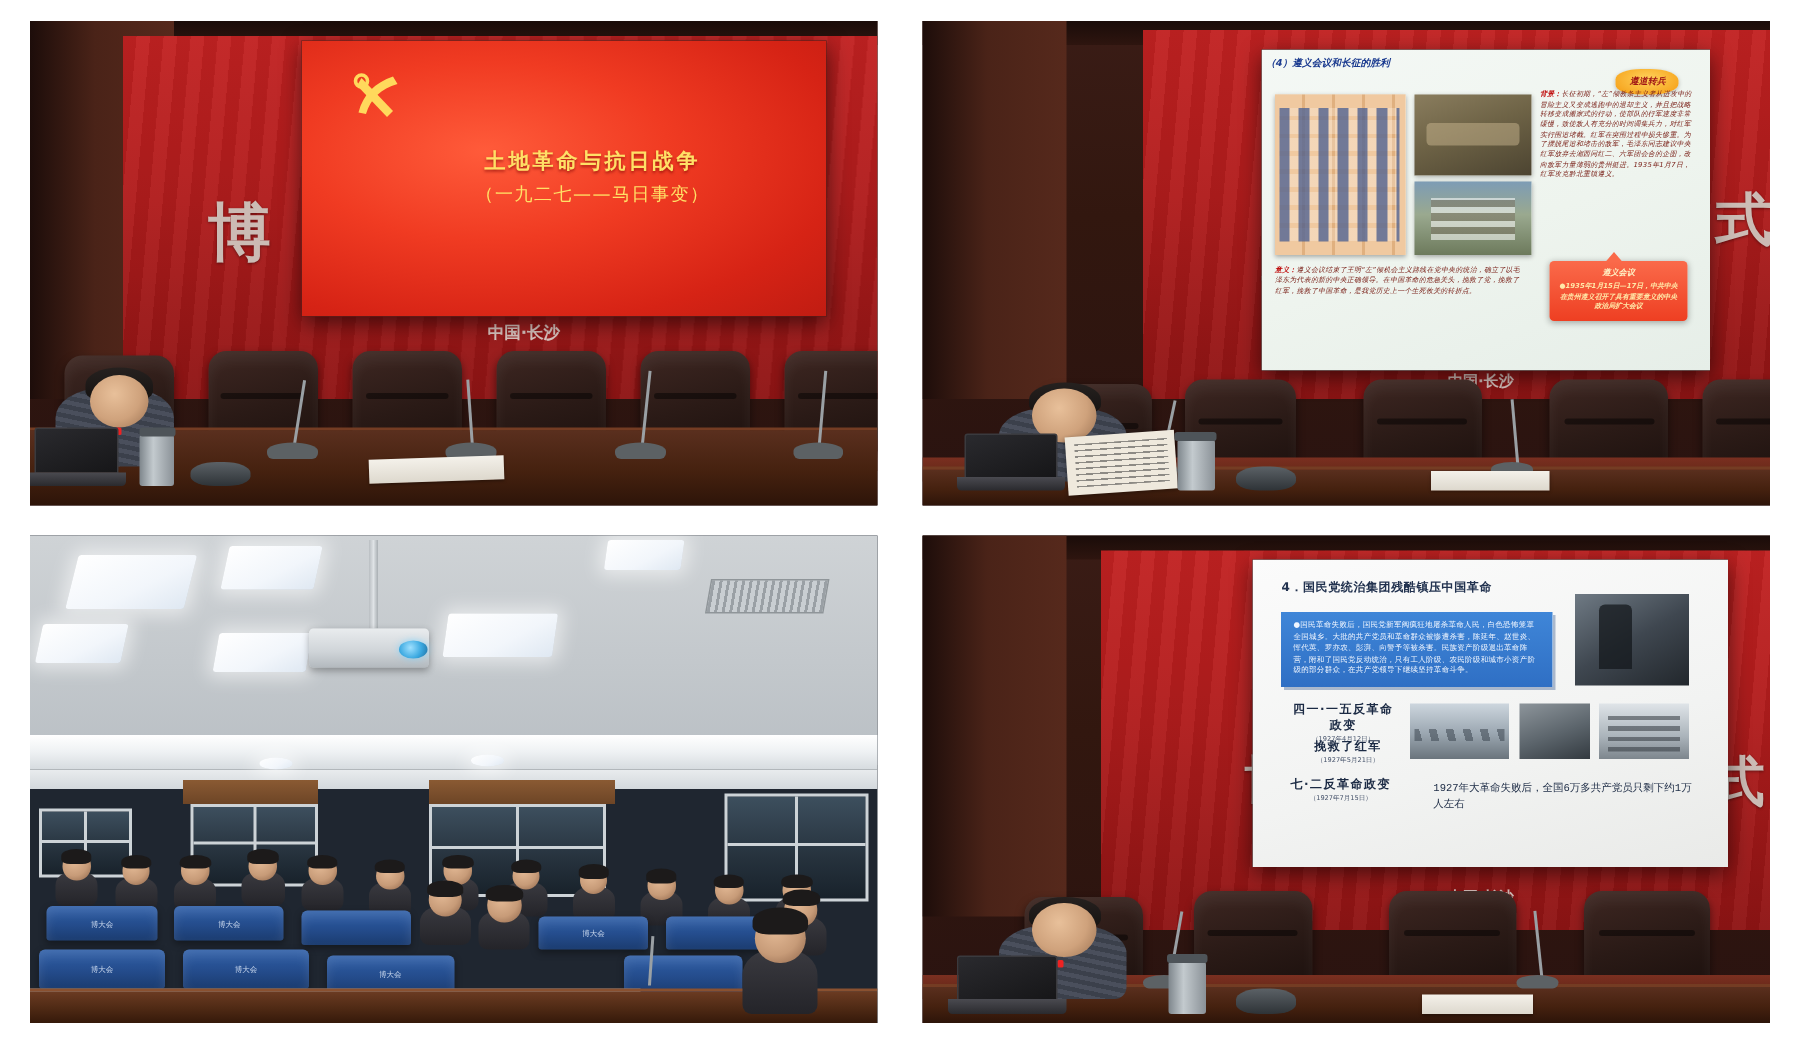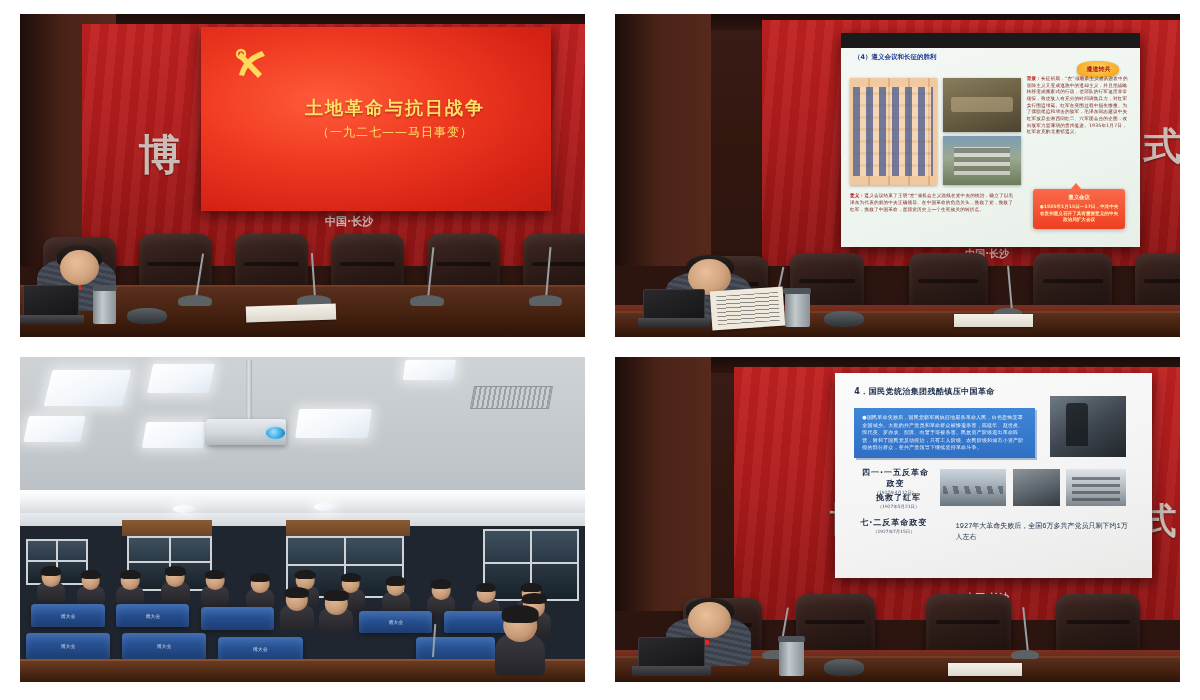--- a/index.html
+++ b/index.html
@@ -141,9 +141,10 @@
 
   
   .slide-light {
-    position:absolute; left:0; top:15px; width:100%; height:100%;
+    position:absolute; left:0; top:0; width:100%; height:100%;
     background: linear-gradient(160deg,#f4f8f5 0%, #eef4ee 55%, #e6eee8 100%);
-    padding: 5px 13px;
+    padding: 5px 3px;
+    font-style: italic;
   }
   .sl-head {
     font-family:"DejaVu Sans", sans-serif;

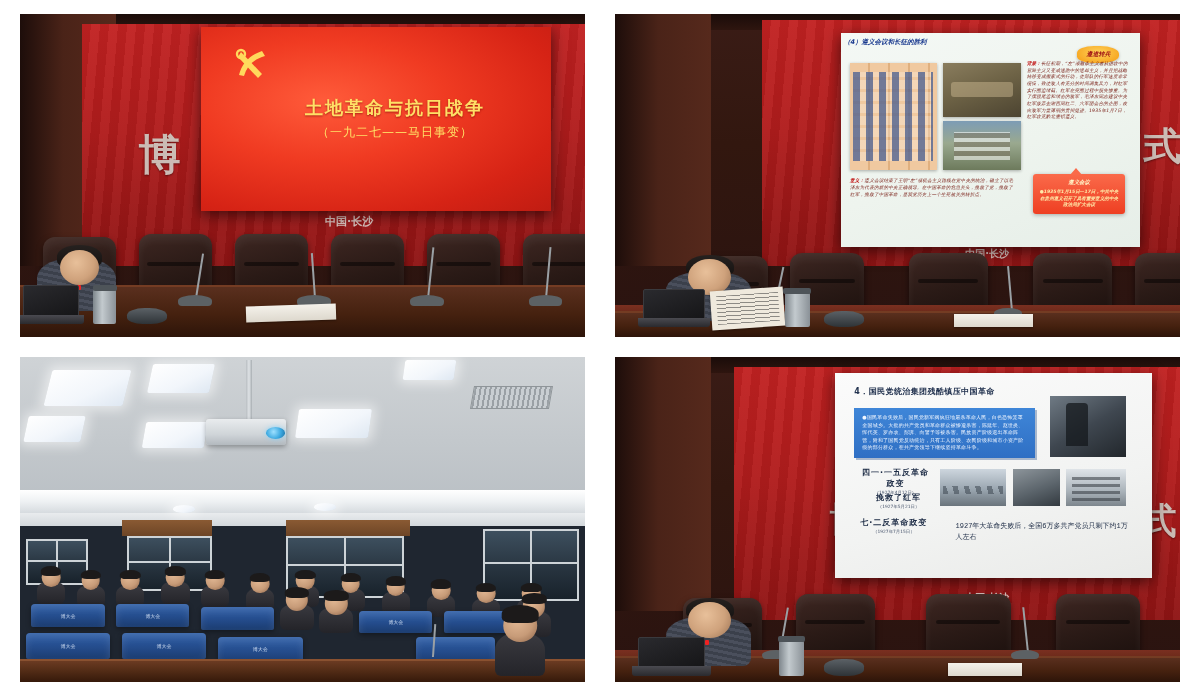--- a/index.html
+++ b/index.html
@@ -126,7 +126,7 @@
   }
   .slide-red .t1 {
     color:#ffe066; font-family:"DejaVu Sans", sans-serif;
-    font-weight:700; font-size:18px; letter-spacing:2px;
+    font-weight:700; font-size:14px; letter-spacing:2px;
     margin-left:38px; text-shadow:0 1px 2px rgba(120,0,0,.6);
   }
   .slide-red .t2 {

* * * * * * *

Your goal: Copy out every line of the material above that contains the string "size".

Reply:
-    font-weight:700; font-size:18px; letter-spacing:2px;
+    font-weight:700; font-size:14px; letter-spacing:2px;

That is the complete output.